Work request: Given the records underneath, please repeat exactly the lines from the line with "text: 한국해양과학기술원 ->" through the line with "font-size: 10px ->", passing over any picture.

Records to use:
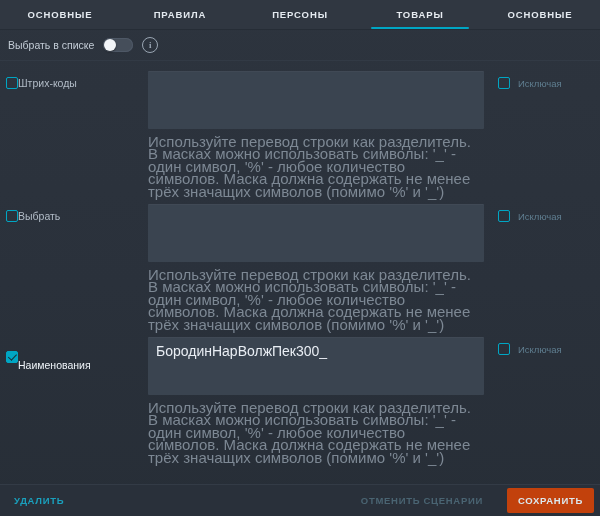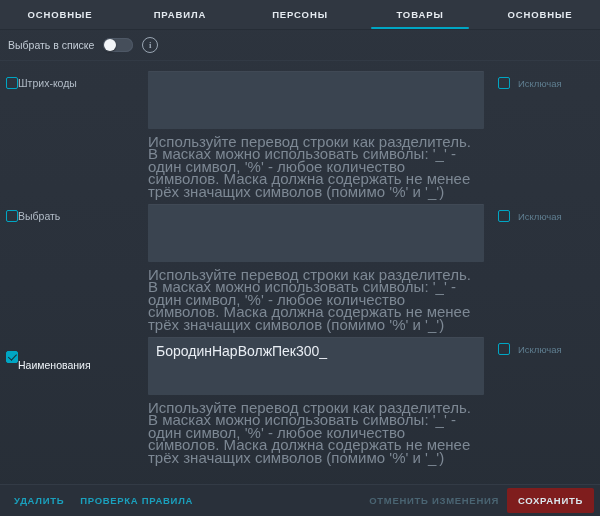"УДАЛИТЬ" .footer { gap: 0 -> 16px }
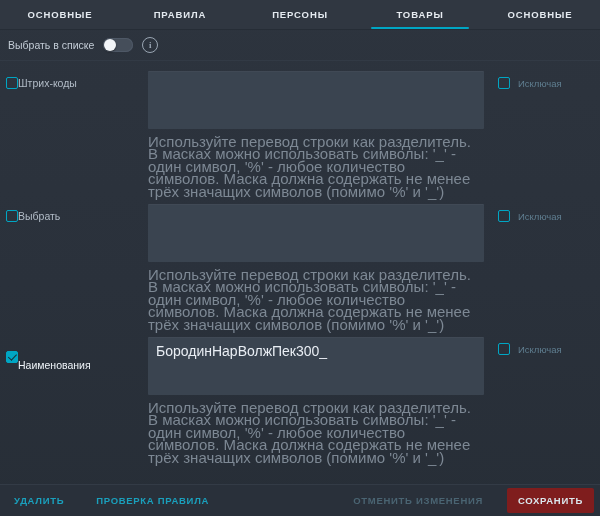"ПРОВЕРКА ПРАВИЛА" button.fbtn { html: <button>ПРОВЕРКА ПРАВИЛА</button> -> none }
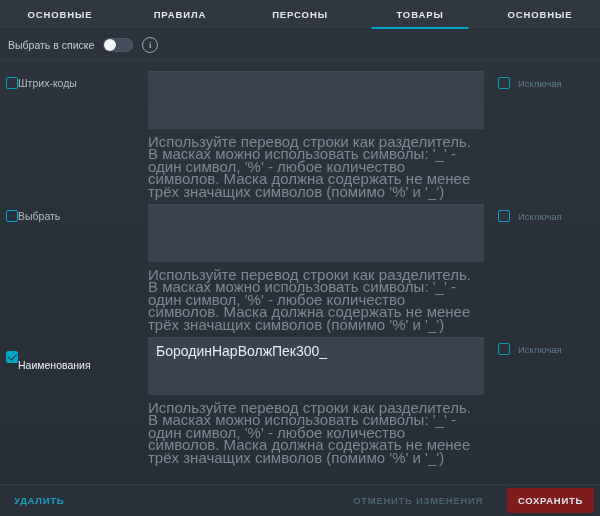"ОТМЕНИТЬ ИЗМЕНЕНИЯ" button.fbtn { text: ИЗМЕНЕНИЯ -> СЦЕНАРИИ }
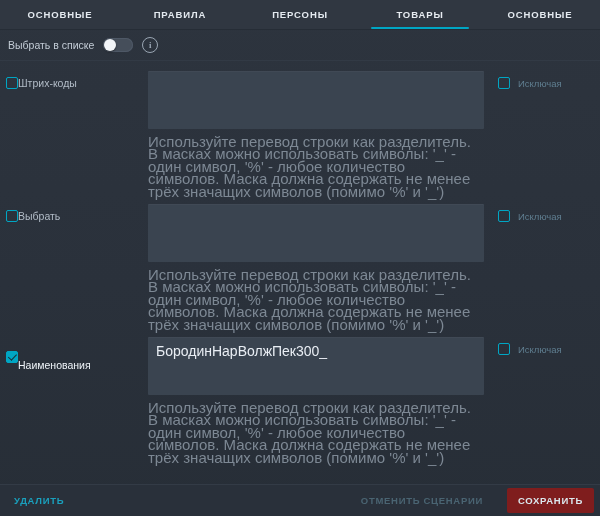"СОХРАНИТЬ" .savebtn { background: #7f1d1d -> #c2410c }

...

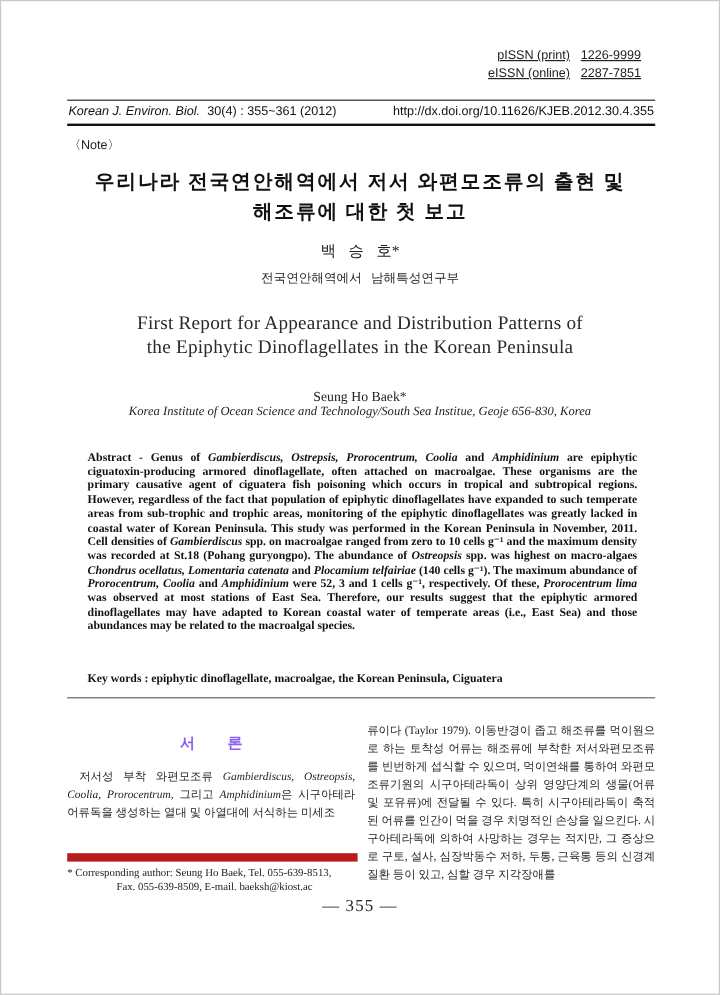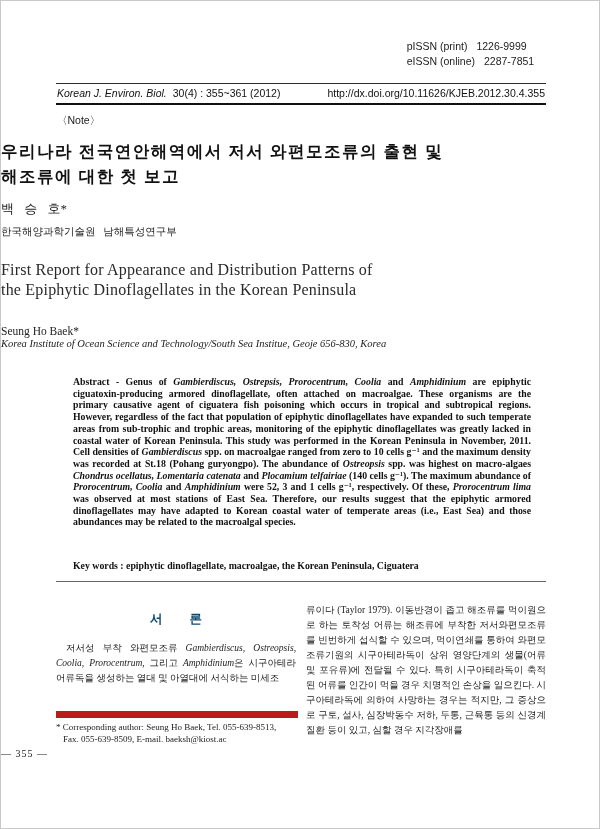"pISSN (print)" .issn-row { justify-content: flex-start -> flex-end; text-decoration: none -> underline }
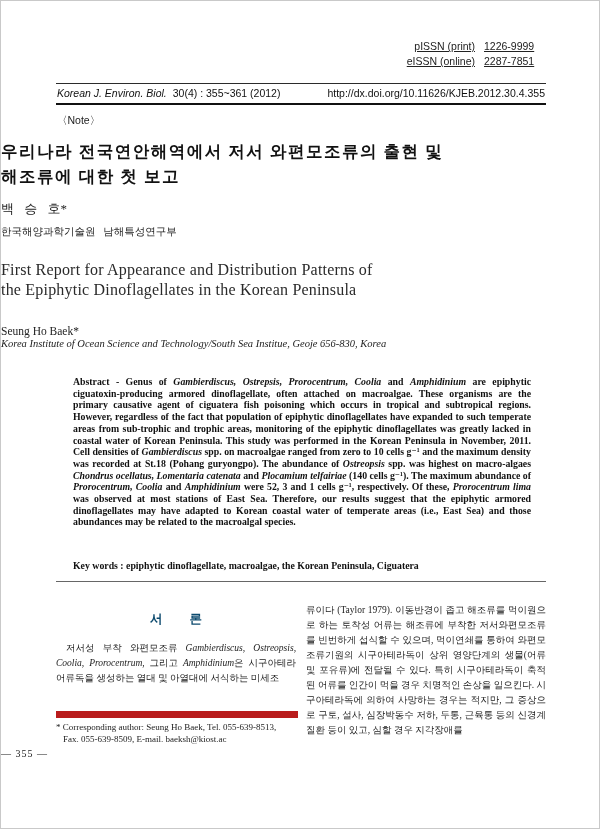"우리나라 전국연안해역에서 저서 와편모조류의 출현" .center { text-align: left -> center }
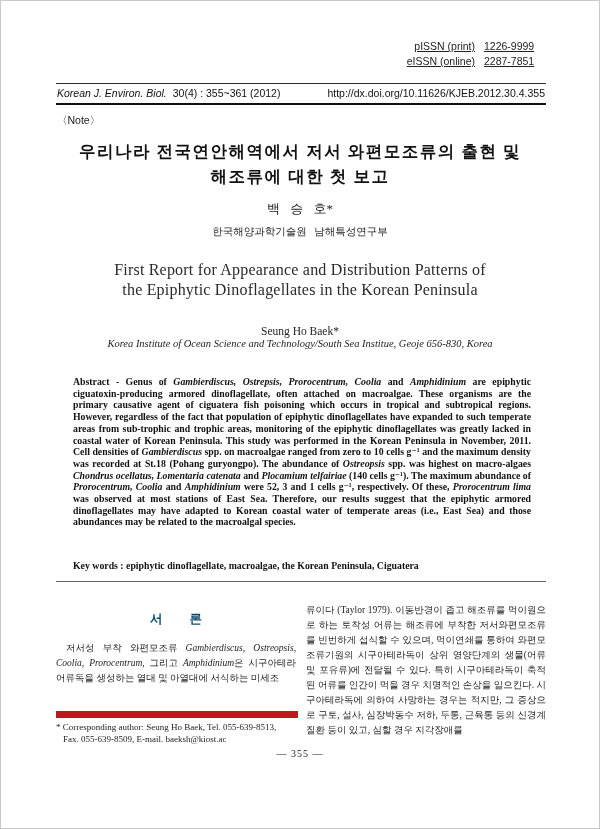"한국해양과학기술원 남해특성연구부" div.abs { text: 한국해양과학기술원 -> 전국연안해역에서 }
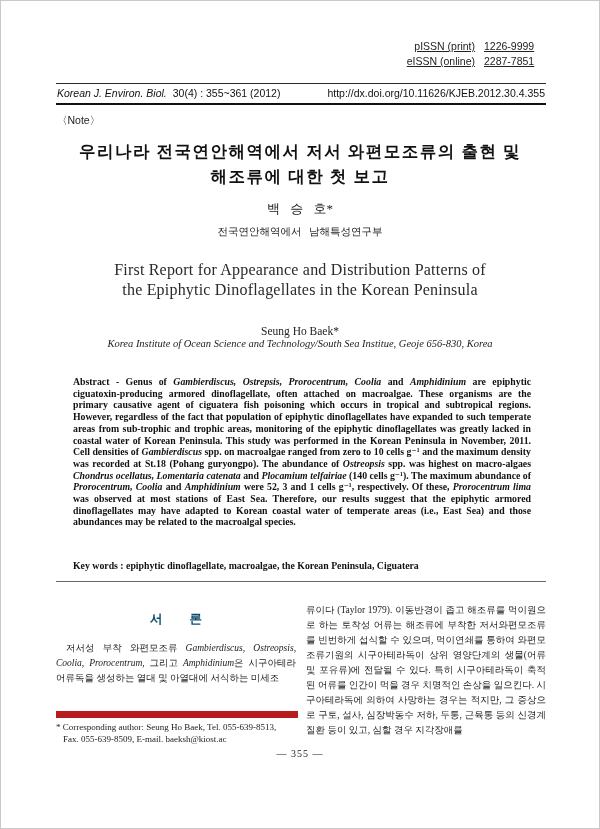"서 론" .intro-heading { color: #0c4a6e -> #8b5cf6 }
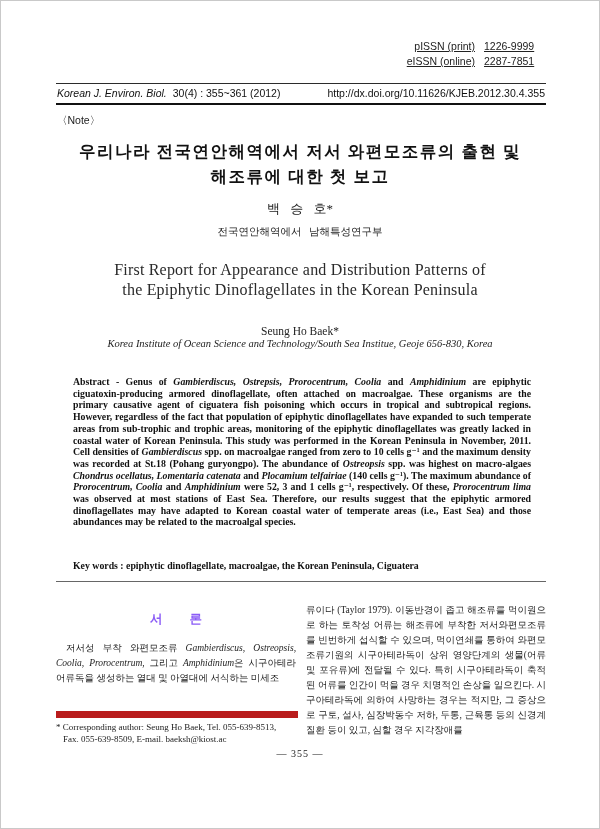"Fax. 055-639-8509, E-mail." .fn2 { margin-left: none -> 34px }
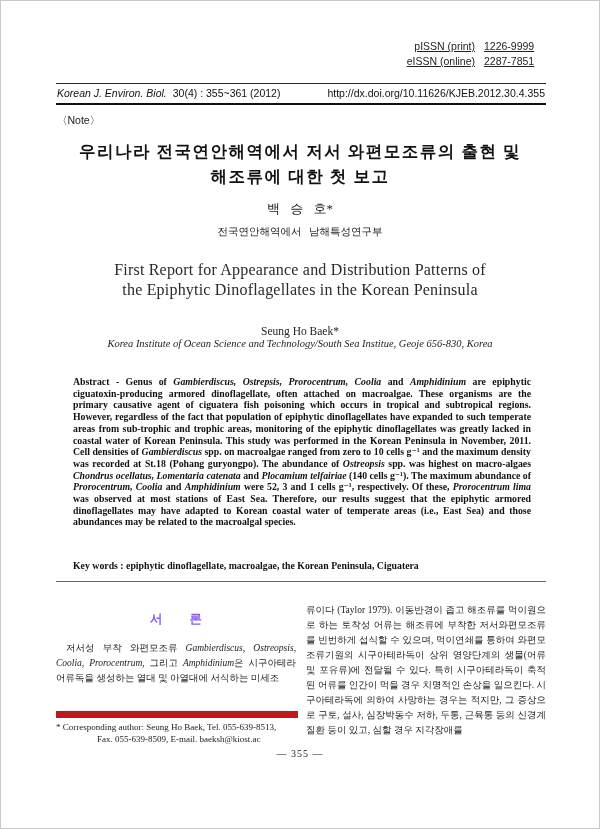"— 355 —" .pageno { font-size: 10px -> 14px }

Written reply:
"한국해양과학기술원 남해특성연구부" div.abs { text: 한국해양과학기술원 -> 전국연안해역에서 }
"서 론" .intro-heading { color: #0c4a6e -> #8b5cf6 }
"Fax. 055-639-8509, E-mail." .fn2 { margin-left: none -> 34px }
"— 355 —" .pageno { font-size: 10px -> 14px }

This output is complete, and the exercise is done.